=== Problem description ===
Exactly as they appear, reproduce the lines from the one holding "- [Insert screenshot of plugin" through the last line of the material below.

=== Extracted data ===
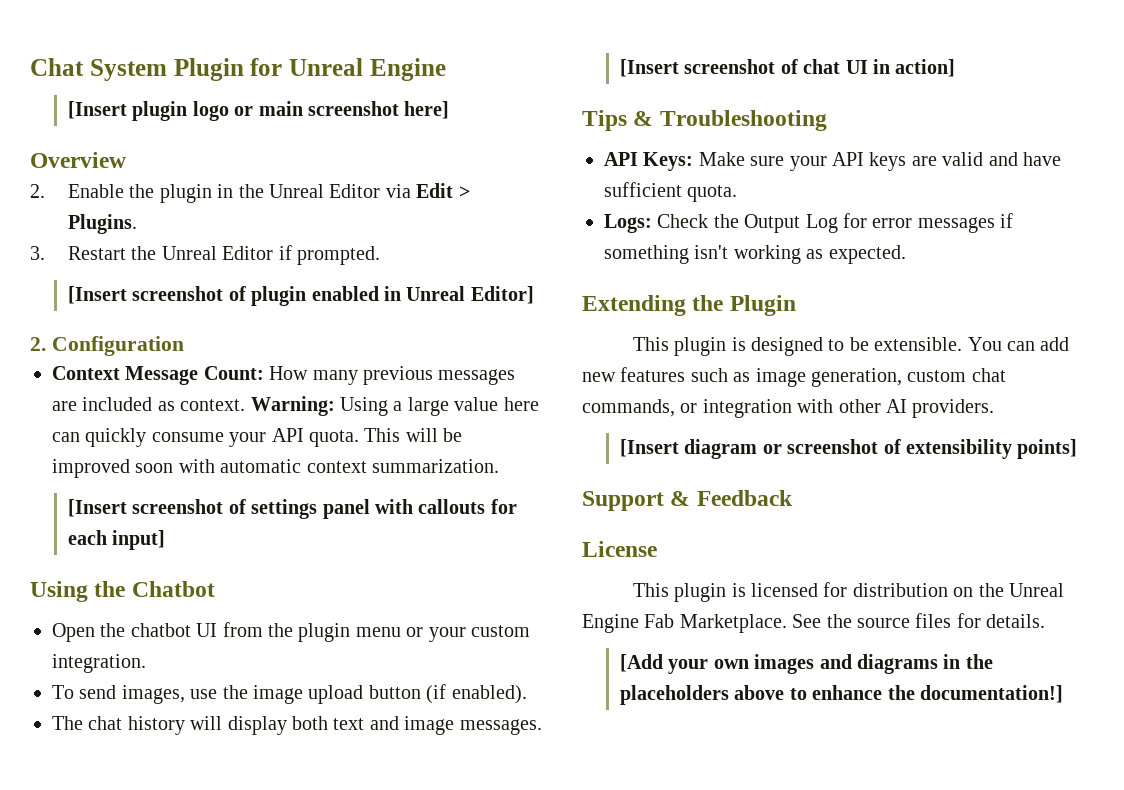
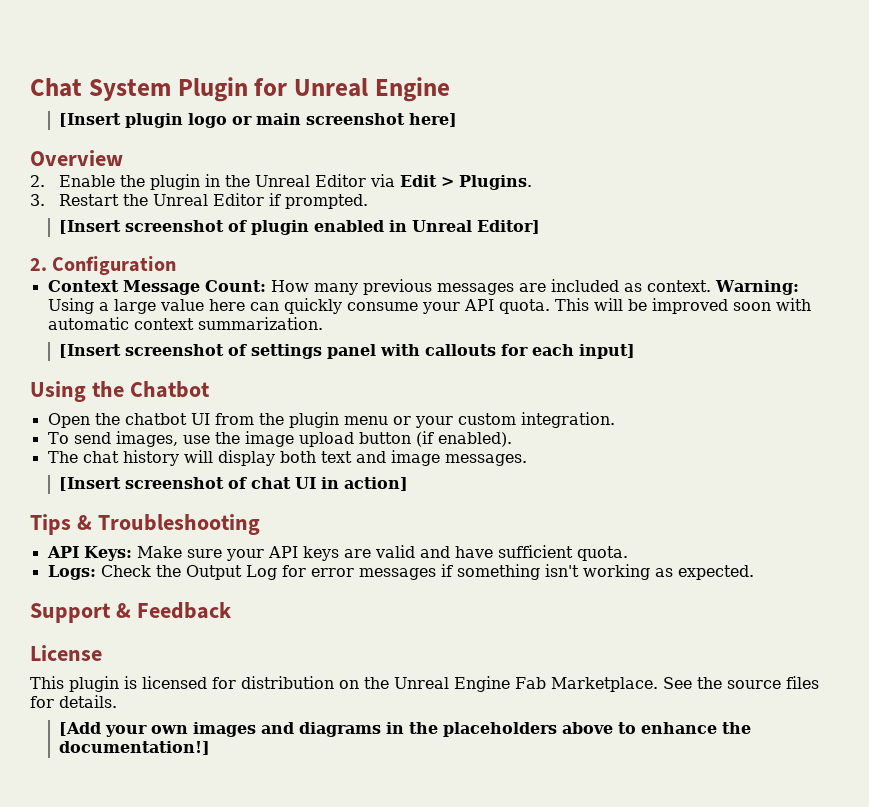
- Extending the Plugin
- This plugin is designed to be extensible. You can add new features such as image generation, custom chat commands, or integration with other AI providers.
- [Insert diagram or screenshot of extensibility points]

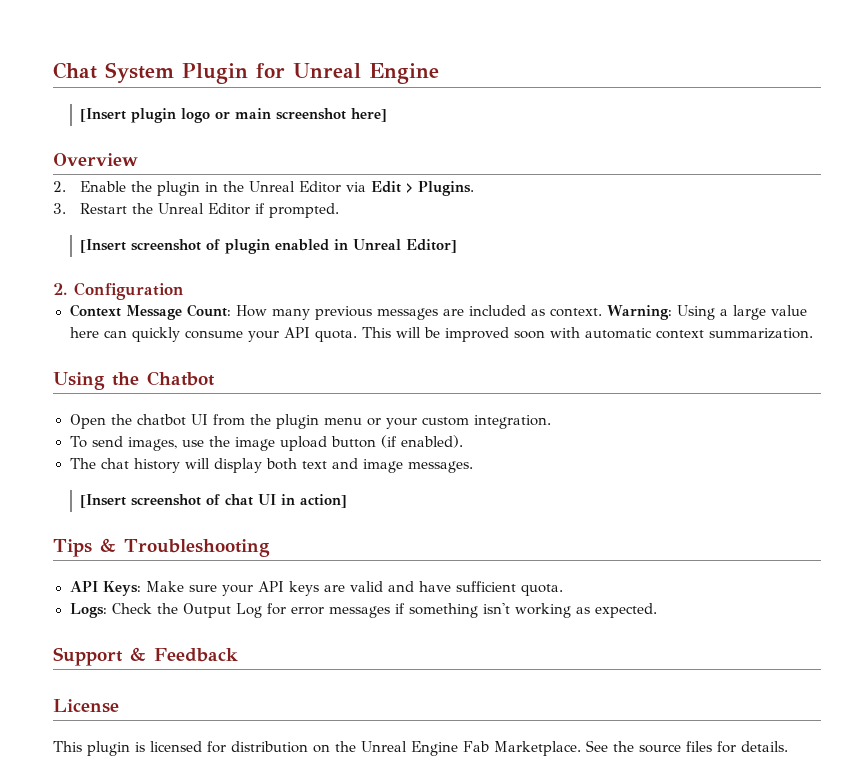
- [Insert screenshot of settings panel with callouts for each input]
- [Add your own images and diagrams in the placeholders above to enhance the documentation!]

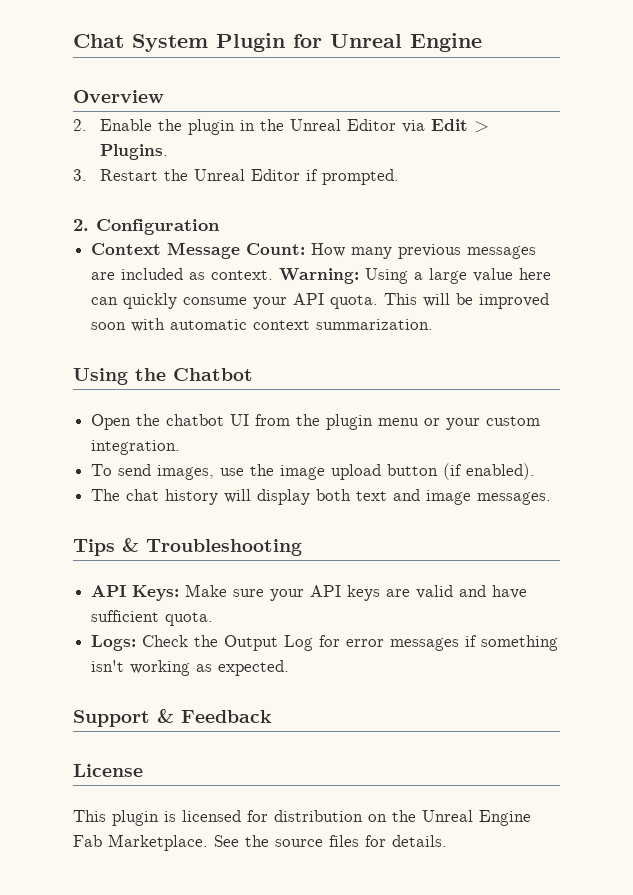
- [Insert plugin logo or main screenshot here]
- [Insert screenshot of plugin enabled in Unreal Editor]
- [Insert screenshot of chat UI in action]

=== Response to the exercise ===
- [Insert screenshot of plugin enabled in Unreal Editor]
- [Insert screenshot of chat UI in action]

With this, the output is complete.